Wojska Obrony Cyberprzestrzeni w znaczący sposób wpłyną na nasze bezpieczeństwo.

– Na końcu tego łańcucha różnych możliwości obronnych zawsze będą stały Wojska Obrony Cyberprzestrzeni. Gdyby doszło do tych najtrudniejszych zdarzeń od strony obrony państwa, to właśnie one nie tylko po to, żeby bronić swoje zasoby – czołgi, armaty, będą miały w takiej sytuacji swoje zadania związane również z obroną sektora cywilnego, czyli np. infrastruktury krytycznej – zaznacza Mirosław Maj.

Zdaniem ekspertów Wojska Obrony Cyberprzestrzeni zostały powołane w ostatnim możliwym momencie. Zwłaszcza biorąc pod uwagę wydarzenia ostatnich lat. Te zaś pokazują, że serwery najważniejszych polskich instytucji i firm już są na celowniku cyberprzestępców.

W 2016 roku cyberprzestępcy APT28, powiązani z rosyjskim wywiadem wojskowym GRU, próbowali kilkukrotnie przeprowadzić atak na najważniejsze polskie ministerstwa, także tuż przed szczytem NATO. Zmasowany atak przeprowadzili pod koniec 2018 roku – do kilku resortów trafiły e-maile z plikami „Note 77 Pakistan.docx”, „Rocket attacks on Israel.docx” czy „Brexit 15.11.2018.docx”. E-maile trafiły tylko do wybranych pracowników, co miało zwiększyć ich wiarygodność. Złośliwe oprogramowanie zostało zneutralizowane, ale ataki będą się powtarzać.
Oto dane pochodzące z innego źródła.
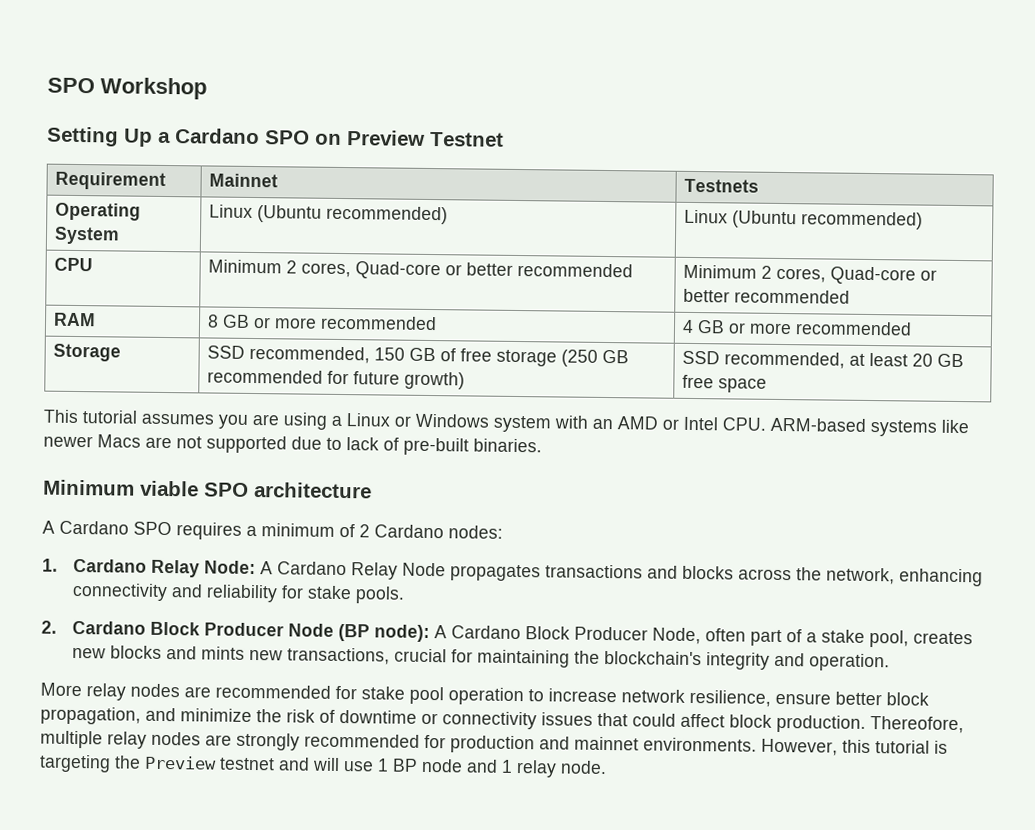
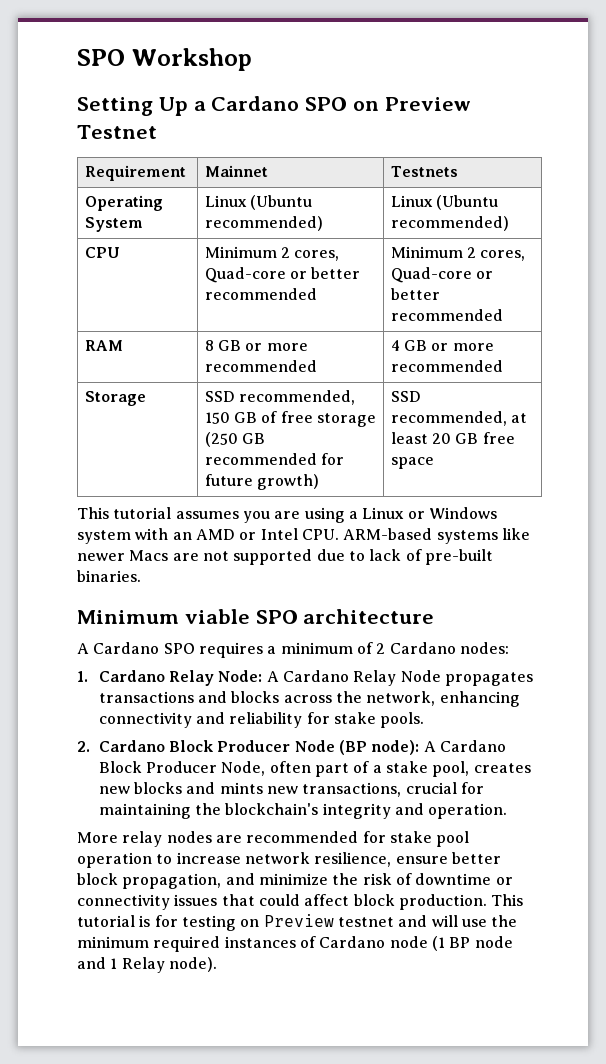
- Thereofore, multiple relay nodes are strongly recommended for production and mainnet environments. However, this tutorial is targeting the Preview testnet and will use 1 BP node and 1 relay node.
+ This tutorial is for testing on Preview testnet and will use the minimum required instances of Cardano node (1 BP node and 1 Relay node).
– Jedną z ważniejszych rzeczy, które powinniśmy zrobić, to w najbardziej istotnych sektorach gospodarki u tzw. operatorów usług kluczowych wdrożyć rzeczywiste rozwiązania organizacyjne i techniczne, jeżeli chodzi o cyberbezpieczeństwo. Niektóre sektory są dosyć zaawansowane w tej dziedzinie, np. sektor finansowy czy sektor elektroenergetyczny, ale niektóre, np. takie jak sektor ochrony zdrowia, zupełnie jest w lesie – mówi prezes Fundacji Bezpieczna Cyberprzestrzeń.

Atak na jeden z kluczowych sektorów może nie tylko oznaczać paraliż państwa, istnieje ryzyko, że przestaną całkowicie działać najważniejsze segmenty, tym łatwiej wówczas będzie uderzyć w kolejne resorty i sektory. Taki atak przeprowadzono na Estonię w 2007 roku, kiedy serwery rządowe zostały masowo zaatakowane przez hakerów z rosyjskiej organizacji „Nasi”. W ciągu kilkunastu dni przestały działać strony banków, zablokowano wiele transakcji online, nie można było też wejść na stronę najpopularniejszego dziennika w kraju. Hakerzy zaatakowali też strony partii politycznych, parlamentu, szkół czy policji. Państwo bezradne od środka jest zaś łatwym łupem także dla klasycznych wojsk.

Zdaniem eksperta kluczowe jest przeprowadzenie regularnych ćwiczeń, które pokazałaby, jak państwo rzeczywiście mogłoby zdać cyberegzamin.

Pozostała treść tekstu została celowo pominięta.